Contrastive loss functions make it possible to produce good embeddings without labeled data. A twist on this idea makes even more useful embeddings.
What’s new: Vlad Sobal and colleagues at Meta, New York University, Brown University, Genentech, and Canadian Institute for Advanced Research introduced X-Sample contrastive loss (X-CLR), a self-supervised loss function that enables vision models to learn embeddings that capture similarities and differences among examples with greater subtlety.
Key insight: Contrastive loss functions like SimCLR equally encourage a model to produce dissimilar embeddings of images of, say, a cat, a dog, and a dump truck. But, of course, cats and dogs are more similar to each other than either are to dump trucks. Instead of marking examples as similar or dissimilar, X-CLR assigns similarity scores, so a model can learn to produce embeddings that match those scores.
How it works: The authors used X-CLR to train an embedding model on Conceptual Captions datasets of image-text pairs scraped from the web: CC-3M (3 million text-image pairs) and CC-12M (12 million text-image pairs). The model was similar to CLIP, except the text encoder was a sentence transformer pretrained on sentence pairs, and the vision encoder was a ResNet-50 pretrained on ImageNet.
- The sentence transformer embedded text captions for all examples. The system computed similarity scores according to cosine similarity between the text embeddings.
- Similarly, a ResNet-50 computed image embeddings, and the system computed similarity scores between them.
- The authors froze the sentence transformer and used the text similarity scores as labels in the loss function. The loss function minimized the difference between the similarity scores of the text embeddings and the corresponding similarity scores of the image embeddings.
Results: Systems trained using X-CLR outperformed competitors in ImageNet classification, especially when less training data was available. (The authors followed CLIP’s method of classification: They computed the similarity between an image embedding and text embeddings of all classes. The image’s classification was the class that corresponds to the text embedding with the highest similarity to the image embedding.)
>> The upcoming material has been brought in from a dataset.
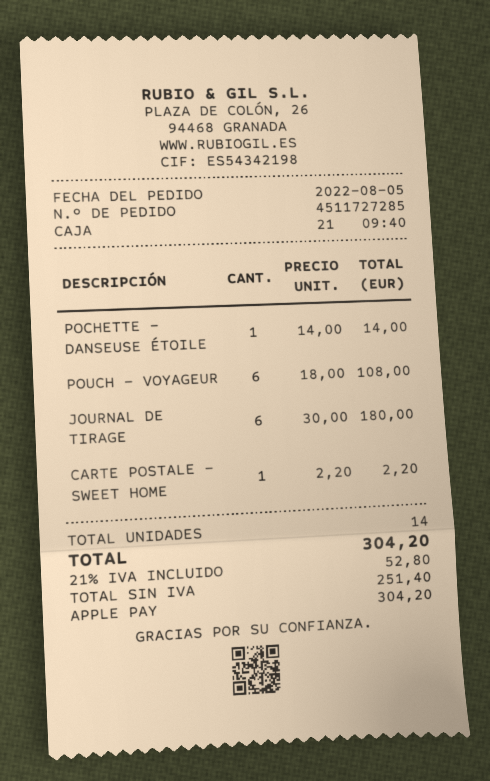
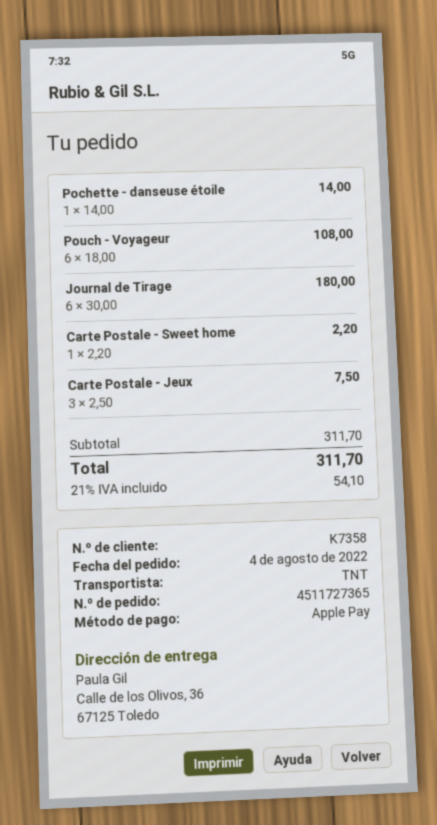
order number: 4511727285 -> 4511727365
order date: 2022-08-05 -> 2022-08-04
Carte Postale - Jeux: none -> 3 x 2.50 = 7.50
tax: 21% = 52.80 -> 21% = 54.10
total: 304.20 -> 311.70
- The authors compared a system trained using X-CLR, one trained using SimCLR, and CLIP. After training on the CC-3M dataset, the X-CLR system achieved 58.2 percent accuracy on ImageNet, while the SimCLR model achieved 57.0 percent and CLIP achieved 41.0 percent.
- Training on CC-12M resulted in smaller differences: X-CLR achieved 59.4 percent accuracy, SimCLR achieved 58.9 percent, and CLIP achieved 58.8 percent.
Why it matters: Contrastive loss functions are very useful, but the similar/dissimilar dichotomy leaves important nuances unaccounted for. Like CLIP, X-CLR takes advantage of both images and their captions for self-supervised learning. However, CLIP learns to recognize image-text pairs as similar or dissimilar, while X-CLR matches image-image pairs using captions as a similarity signal that’s continuous rather than discrete.
We’re thinking: Reality is not black and white. Allowing for shades of gray makes for better modeling.